Once I finished designing my die I added a Penta Pocket Nc, because that was the machine we are using to mill the die. Then I used a construction plane to make a sketch in the middle of the die, so I could make the out line where the endmill would cut. I did this 6 times to cover all the sides of the die.
Now I moved on to the machining tab in fusion to make the toolpaths for my D20. For all my toolpaths I changed the surface speed to 300 ft/min and cutting feedrate to 10 in/min because that's the safest settings for the pocket Nc.
My first tool path was roughing the upper part of my die to get rid of most of the excess stock. Then my next 5 toolpaths are a finish path on the top of the D20.
My next 5 toolpaths is roughing again but this time the sides of the die, so that I could then have 10 finish paths smooth out the edges.
The next 5 paths are roughing the bottom of the D20. Then the final 5 are finishing the bottom waiting to be cut off.
Now that all of the tool paths are finished I postprocessed them into g code and instead of just going and running the program I put the g-code into the Penta Simulator (https://sim.pocketnc.com/). Fortunately I caught that the Penta simulator had the stock not in the middle of orientation of the machine even though it was in the fusion simulator.
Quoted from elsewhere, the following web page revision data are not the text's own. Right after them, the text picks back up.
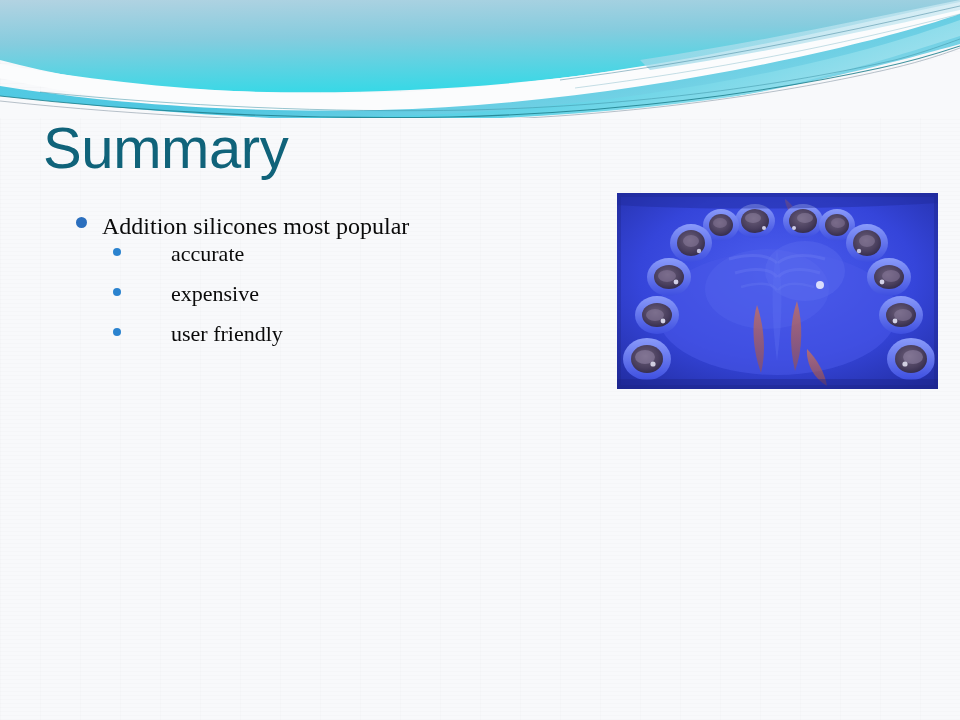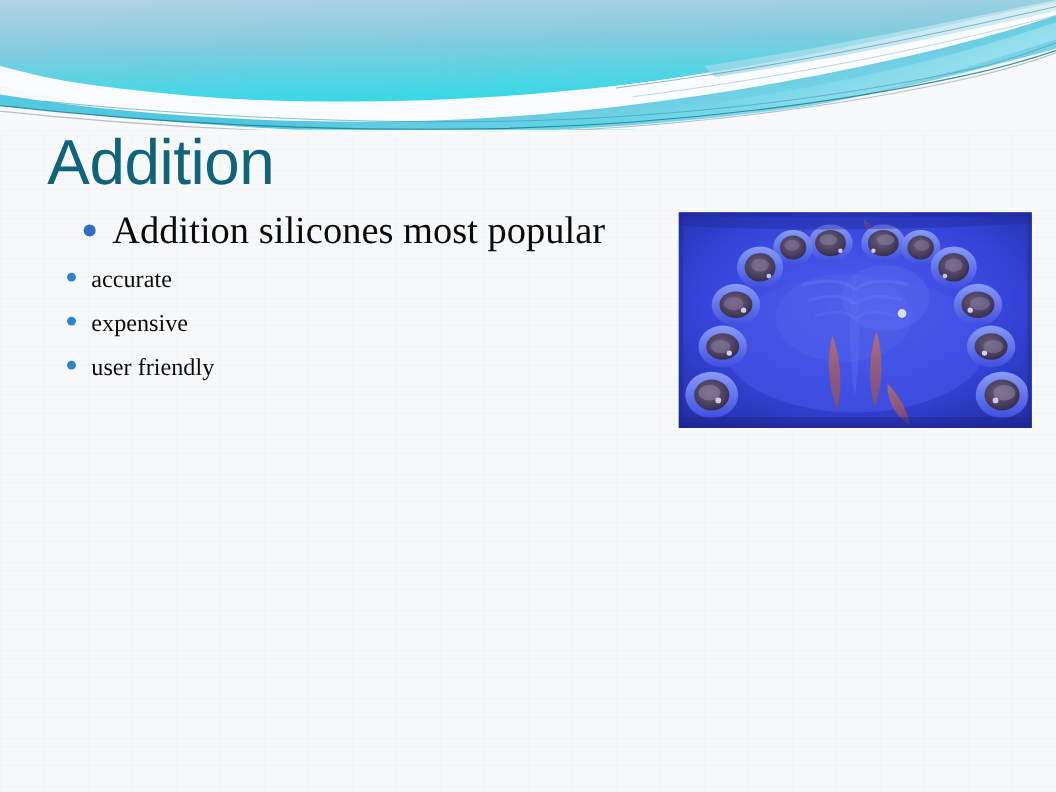--- a/index.html
+++ b/index.html
@@ -193,7 +193,7 @@
     </svg>
   </div>
 
-  <div id="title" style="color: rgb(16, 99, 122);">Addition</div>
+  <div id="title" style="color: rgb(16, 99, 122);">Summary</div>
 
   <div id="body">
 

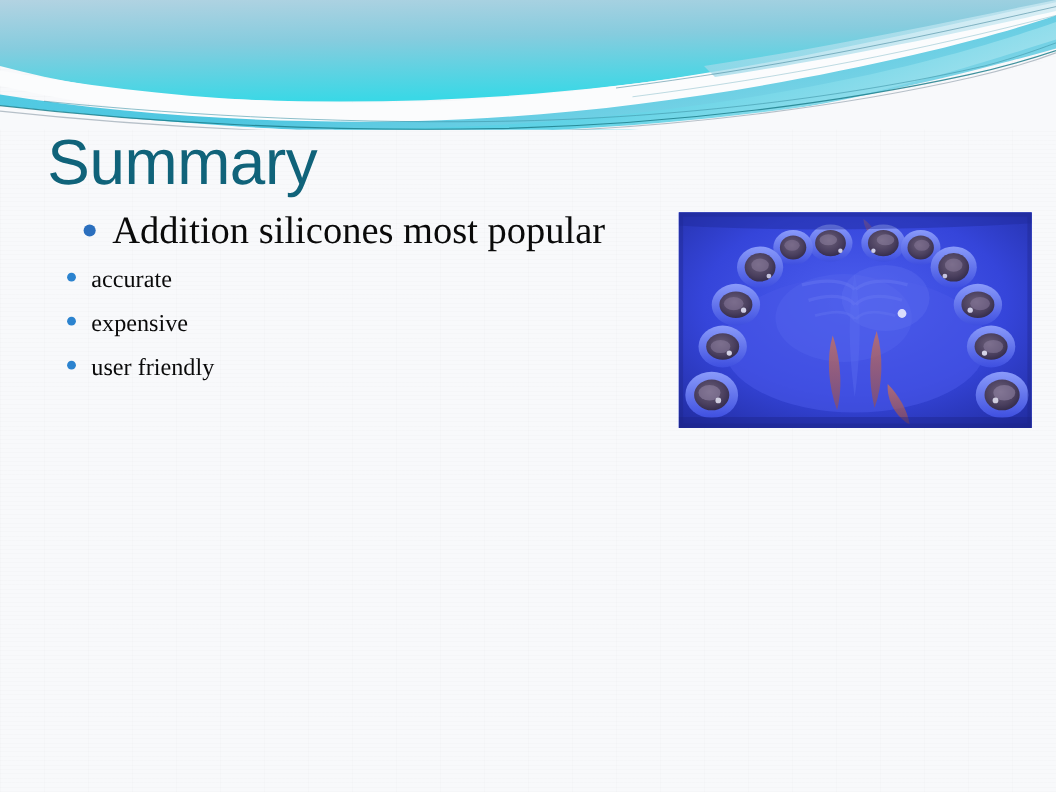--- a/index.html
+++ b/index.html
@@ -93,7 +93,7 @@
     margin-right: 15px;
     position: relative; top: -6px;
   }
-  .lvl2 .bullet-text { font-size: 35px; line-height: 48px; }
+  .lvl2 .bullet-text { font-size: 24px; line-height: 48px; margin-top: 16px; }
 
   
   .lvl3 { padding-left: 61px; height: 40px; }

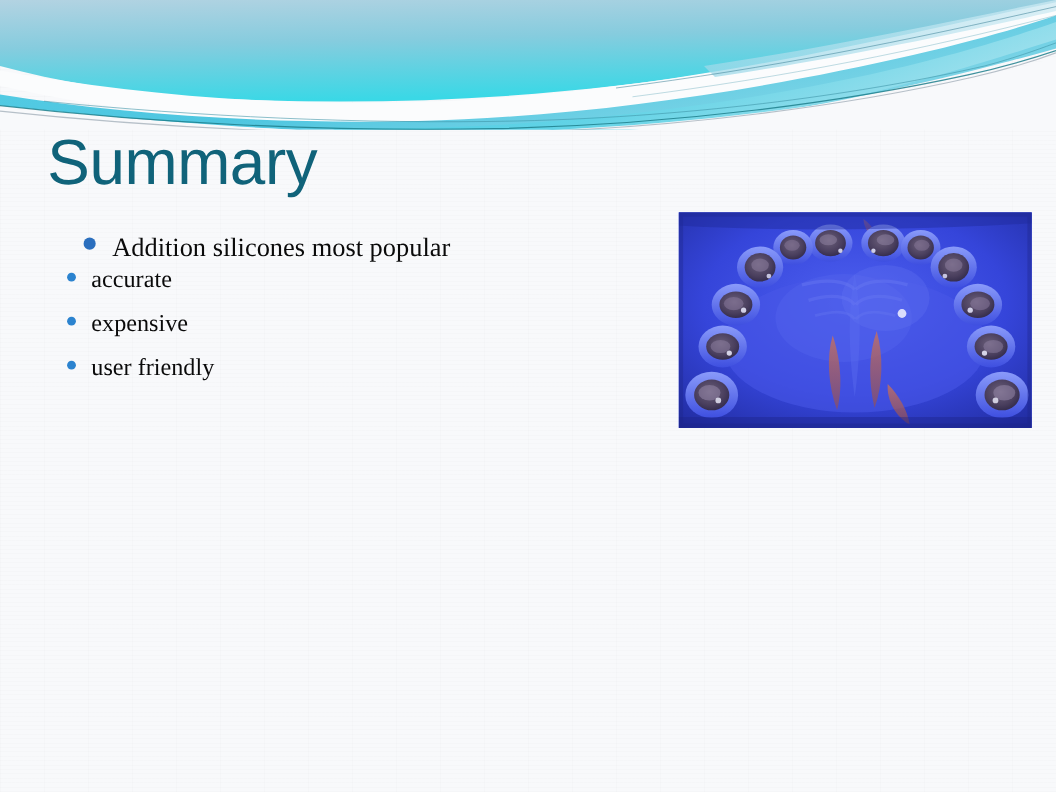--- a/index.html
+++ b/index.html
@@ -96,7 +96,7 @@
   .lvl2 .bullet-text { font-size: 24px; line-height: 48px; margin-top: 16px; }
 
   
-  .lvl3 { padding-left: 61px; height: 40px; }
+  .lvl3 { padding-left: 113px; height: 40px; gap: 36px; }
   .lvl3 .bullet-dot {
     width: 8px; height: 8px;
     background: #2b83cf;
So, I want and checked the where the origin was and as i suspected it was off of the middle of orientation for the machine.
Instead of restarting form the beginning I fixed this problem by using the move tool to move everything to the correct position. I did this by first making a sketch point where I wanted the sketches to go then I made patches of the sketches I needed to move then used the move tool point to point to move the patches by clicking the origin point (where the sketch was) and the target point (where the sketch needed to be). Lastly I then projected the patches to be the new sketches.
Now when I tested the g-code in the Penta simulator everything looked how it looked in the fusion simulator and there were no problems.
Now it was time to actually mill the die, once everything was figured out in the simulators the milling part went by easy without much difficulty.
After my code was done running the D20 was left on a tab that I had to cut off and grind down.